======== INFORMATION SHOWN ========

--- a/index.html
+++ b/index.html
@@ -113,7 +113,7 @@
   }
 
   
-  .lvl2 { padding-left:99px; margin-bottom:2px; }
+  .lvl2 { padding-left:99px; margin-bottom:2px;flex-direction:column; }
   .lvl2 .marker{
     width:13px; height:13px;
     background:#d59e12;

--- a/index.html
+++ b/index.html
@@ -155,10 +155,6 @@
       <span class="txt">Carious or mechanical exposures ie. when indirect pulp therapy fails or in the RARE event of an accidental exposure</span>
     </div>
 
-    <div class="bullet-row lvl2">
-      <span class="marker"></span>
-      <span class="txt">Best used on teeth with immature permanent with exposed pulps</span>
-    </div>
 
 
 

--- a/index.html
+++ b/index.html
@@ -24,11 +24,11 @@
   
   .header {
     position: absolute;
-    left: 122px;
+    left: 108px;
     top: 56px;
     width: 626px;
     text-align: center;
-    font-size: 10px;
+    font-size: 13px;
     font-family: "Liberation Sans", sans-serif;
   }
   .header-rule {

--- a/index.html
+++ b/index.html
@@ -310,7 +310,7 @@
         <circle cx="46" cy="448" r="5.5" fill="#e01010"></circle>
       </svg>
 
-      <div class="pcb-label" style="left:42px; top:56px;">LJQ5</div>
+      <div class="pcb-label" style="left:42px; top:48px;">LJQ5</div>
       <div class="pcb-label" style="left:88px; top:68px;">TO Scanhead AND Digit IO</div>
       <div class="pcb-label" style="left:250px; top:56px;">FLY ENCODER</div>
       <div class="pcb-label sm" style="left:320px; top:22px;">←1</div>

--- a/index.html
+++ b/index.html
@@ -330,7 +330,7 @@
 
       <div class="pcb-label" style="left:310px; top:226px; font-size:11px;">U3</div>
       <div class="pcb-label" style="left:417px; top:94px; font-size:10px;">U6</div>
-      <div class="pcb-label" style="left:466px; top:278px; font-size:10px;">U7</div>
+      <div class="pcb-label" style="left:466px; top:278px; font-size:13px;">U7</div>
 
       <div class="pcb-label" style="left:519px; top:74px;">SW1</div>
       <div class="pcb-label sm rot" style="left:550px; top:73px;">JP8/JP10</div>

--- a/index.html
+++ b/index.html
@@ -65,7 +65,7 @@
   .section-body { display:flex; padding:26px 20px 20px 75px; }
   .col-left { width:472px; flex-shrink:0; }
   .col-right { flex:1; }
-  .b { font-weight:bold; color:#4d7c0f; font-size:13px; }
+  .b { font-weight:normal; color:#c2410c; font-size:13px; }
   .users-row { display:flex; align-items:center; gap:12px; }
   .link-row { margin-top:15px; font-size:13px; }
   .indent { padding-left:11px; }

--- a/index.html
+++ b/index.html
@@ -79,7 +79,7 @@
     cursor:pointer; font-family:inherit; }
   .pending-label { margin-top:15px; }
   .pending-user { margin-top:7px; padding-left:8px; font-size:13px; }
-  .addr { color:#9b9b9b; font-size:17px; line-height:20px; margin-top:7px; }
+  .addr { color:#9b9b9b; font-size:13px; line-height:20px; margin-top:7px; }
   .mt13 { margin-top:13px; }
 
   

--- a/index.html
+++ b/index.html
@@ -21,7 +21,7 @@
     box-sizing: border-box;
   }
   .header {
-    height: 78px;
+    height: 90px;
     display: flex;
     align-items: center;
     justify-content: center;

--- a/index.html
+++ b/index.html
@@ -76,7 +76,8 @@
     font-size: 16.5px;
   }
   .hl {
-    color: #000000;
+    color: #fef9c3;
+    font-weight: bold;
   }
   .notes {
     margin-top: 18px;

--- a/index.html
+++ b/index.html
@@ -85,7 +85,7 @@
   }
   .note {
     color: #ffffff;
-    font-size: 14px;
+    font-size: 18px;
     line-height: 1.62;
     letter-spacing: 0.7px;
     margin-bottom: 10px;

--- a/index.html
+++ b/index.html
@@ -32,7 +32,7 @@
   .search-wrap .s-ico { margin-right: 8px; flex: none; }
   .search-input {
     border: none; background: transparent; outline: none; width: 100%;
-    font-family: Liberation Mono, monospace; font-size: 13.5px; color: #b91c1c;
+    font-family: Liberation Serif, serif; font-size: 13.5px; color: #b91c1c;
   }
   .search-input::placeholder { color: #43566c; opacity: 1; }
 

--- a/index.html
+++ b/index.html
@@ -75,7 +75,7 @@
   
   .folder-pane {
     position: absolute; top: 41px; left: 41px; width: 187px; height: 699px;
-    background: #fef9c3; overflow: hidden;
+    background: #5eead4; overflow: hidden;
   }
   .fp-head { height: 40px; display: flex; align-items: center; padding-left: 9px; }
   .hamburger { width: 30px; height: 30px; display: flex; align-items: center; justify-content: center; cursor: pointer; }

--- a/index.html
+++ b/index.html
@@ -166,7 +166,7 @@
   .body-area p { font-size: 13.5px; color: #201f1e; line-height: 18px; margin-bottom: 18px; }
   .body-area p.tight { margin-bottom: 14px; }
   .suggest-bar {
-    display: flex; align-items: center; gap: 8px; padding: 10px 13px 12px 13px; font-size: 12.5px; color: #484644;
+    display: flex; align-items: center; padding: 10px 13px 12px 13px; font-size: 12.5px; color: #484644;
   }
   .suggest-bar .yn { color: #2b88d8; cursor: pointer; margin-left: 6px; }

========

WHAT THE TASK ASKS: Please write out, exactly as they appear above, only the lines in the stretch from the line with "color:#9b9b9b; font-size:17px; line-height:20px;" through the line with "center; gap: 8px;".

OUTPUT OF THE EXERCISE:
-  .addr { color:#9b9b9b; font-size:17px; line-height:20px; margin-top:7px; }
+  .addr { color:#9b9b9b; font-size:13px; line-height:20px; margin-top:7px; }
   .mt13 { margin-top:13px; }
 
   

--- a/index.html
+++ b/index.html
@@ -21,7 +21,7 @@
     box-sizing: border-box;
   }
   .header {
-    height: 78px;
+    height: 90px;
     display: flex;
     align-items: center;
     justify-content: center;

--- a/index.html
+++ b/index.html
@@ -76,7 +76,8 @@
     font-size: 16.5px;
   }
   .hl {
-    color: #000000;
+    color: #fef9c3;
+    font-weight: bold;
   }
   .notes {
     margin-top: 18px;

--- a/index.html
+++ b/index.html
@@ -85,7 +85,7 @@
   }
   .note {
     color: #ffffff;
-    font-size: 14px;
+    font-size: 18px;
     line-height: 1.62;
     letter-spacing: 0.7px;
     margin-bottom: 10px;

--- a/index.html
+++ b/index.html
@@ -32,7 +32,7 @@
   .search-wrap .s-ico { margin-right: 8px; flex: none; }
   .search-input {
     border: none; background: transparent; outline: none; width: 100%;
-    font-family: Liberation Mono, monospace; font-size: 13.5px; color: #b91c1c;
+    font-family: Liberation Serif, serif; font-size: 13.5px; color: #b91c1c;
   }
   .search-input::placeholder { color: #43566c; opacity: 1; }
 

--- a/index.html
+++ b/index.html
@@ -75,7 +75,7 @@
   
   .folder-pane {
     position: absolute; top: 41px; left: 41px; width: 187px; height: 699px;
-    background: #fef9c3; overflow: hidden;
+    background: #5eead4; overflow: hidden;
   }
   .fp-head { height: 40px; display: flex; align-items: center; padding-left: 9px; }
   .hamburger { width: 30px; height: 30px; display: flex; align-items: center; justify-content: center; cursor: pointer; }

--- a/index.html
+++ b/index.html
@@ -166,7 +166,7 @@
   .body-area p { font-size: 13.5px; color: #201f1e; line-height: 18px; margin-bottom: 18px; }
   .body-area p.tight { margin-bottom: 14px; }
   .suggest-bar {
-    display: flex; align-items: center; gap: 8px; padding: 10px 13px 12px 13px; font-size: 12.5px; color: #484644;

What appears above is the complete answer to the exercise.